Боже милостивый, как он устал от этих бесконечных мыслей! Адриано потер лоб и откинулся на спинку кресла, запрокинув голову. Он совершенно вымотался за последнее время. Поначалу пропажа Беатрисы, затем этот роковой поступок Каролины, – обезуметь можно. Ему просто необходимо расслабиться! И это как раз тот подходящий момент, когда он не прочь попытать телесных услад.
Он вошел в бордель, и услужливая девушка в весьма откровенном платье в парадной пригласила его присесть на оттоманку, обитую едко-красным вельветом. Адриано ожидал Виолетту – куртизанку, которая сможет предложить ту женщину, которая ему нужна. Посещать ложе давней подруги Марго сенатор не имел ни малейшего желания, поэтому сразу же направился в кастелетто.

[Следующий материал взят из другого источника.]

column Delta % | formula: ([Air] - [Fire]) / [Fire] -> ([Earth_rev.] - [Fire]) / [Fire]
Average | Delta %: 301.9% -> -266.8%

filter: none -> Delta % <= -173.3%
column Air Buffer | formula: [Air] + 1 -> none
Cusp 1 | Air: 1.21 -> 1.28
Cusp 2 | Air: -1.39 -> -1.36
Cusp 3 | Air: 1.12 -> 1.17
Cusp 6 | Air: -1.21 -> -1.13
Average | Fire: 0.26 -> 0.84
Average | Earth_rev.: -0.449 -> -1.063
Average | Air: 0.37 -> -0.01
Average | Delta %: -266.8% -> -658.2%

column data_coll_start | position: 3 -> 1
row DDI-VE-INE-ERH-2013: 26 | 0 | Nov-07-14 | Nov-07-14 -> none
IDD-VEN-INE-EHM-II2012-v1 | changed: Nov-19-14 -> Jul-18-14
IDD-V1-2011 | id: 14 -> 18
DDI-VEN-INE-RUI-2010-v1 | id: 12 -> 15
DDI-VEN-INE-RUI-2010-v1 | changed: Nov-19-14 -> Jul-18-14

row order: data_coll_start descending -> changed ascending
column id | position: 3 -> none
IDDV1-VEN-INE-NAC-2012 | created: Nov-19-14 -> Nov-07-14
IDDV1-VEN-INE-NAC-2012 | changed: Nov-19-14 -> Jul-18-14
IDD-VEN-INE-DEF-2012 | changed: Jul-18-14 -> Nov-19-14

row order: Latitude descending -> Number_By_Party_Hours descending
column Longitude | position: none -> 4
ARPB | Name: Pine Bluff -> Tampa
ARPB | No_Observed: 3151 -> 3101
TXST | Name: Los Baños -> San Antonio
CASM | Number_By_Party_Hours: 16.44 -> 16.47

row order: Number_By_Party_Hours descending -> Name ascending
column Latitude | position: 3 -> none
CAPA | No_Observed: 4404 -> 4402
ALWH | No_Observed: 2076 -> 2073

Странное чувство овладевало им, когда он думал о своем супружеском предательстве: с одной стороны, он убеждал себя в том, что его поступок не есть измена, ибо его брак оказался фальшью. С другой, – он не мог себя представить с женщиной, которая является ему никем. И Адриано с недоумением заметил, что он не просто отвык от случайных связей, – страсть с безразличной ему дамой вызывала даже внутреннее отвращение, тут же подавляемое упрямой яростью. Путать свою голову пустым и разборами между разумом и чувствами ему не хотелось, поскольк у он слышал лишь свое тело, нуждающееся в укрощении навязчивой похоти.
Виолетта, броская и довольно известная в своем деле куртизанка, изящно спускалась по ступеням со второго этажа, с улыбкой оглядывая затосковавшего небритого Адриано. Ее гордая осанка и некогда прекрасные черты лица, которых уже коснулась увядающая зрелость, все еще таили в себе сексуальный магнетизм. Он постарался улыбнуться как можно свободней… стараясь не выдавать своего душевного состояния.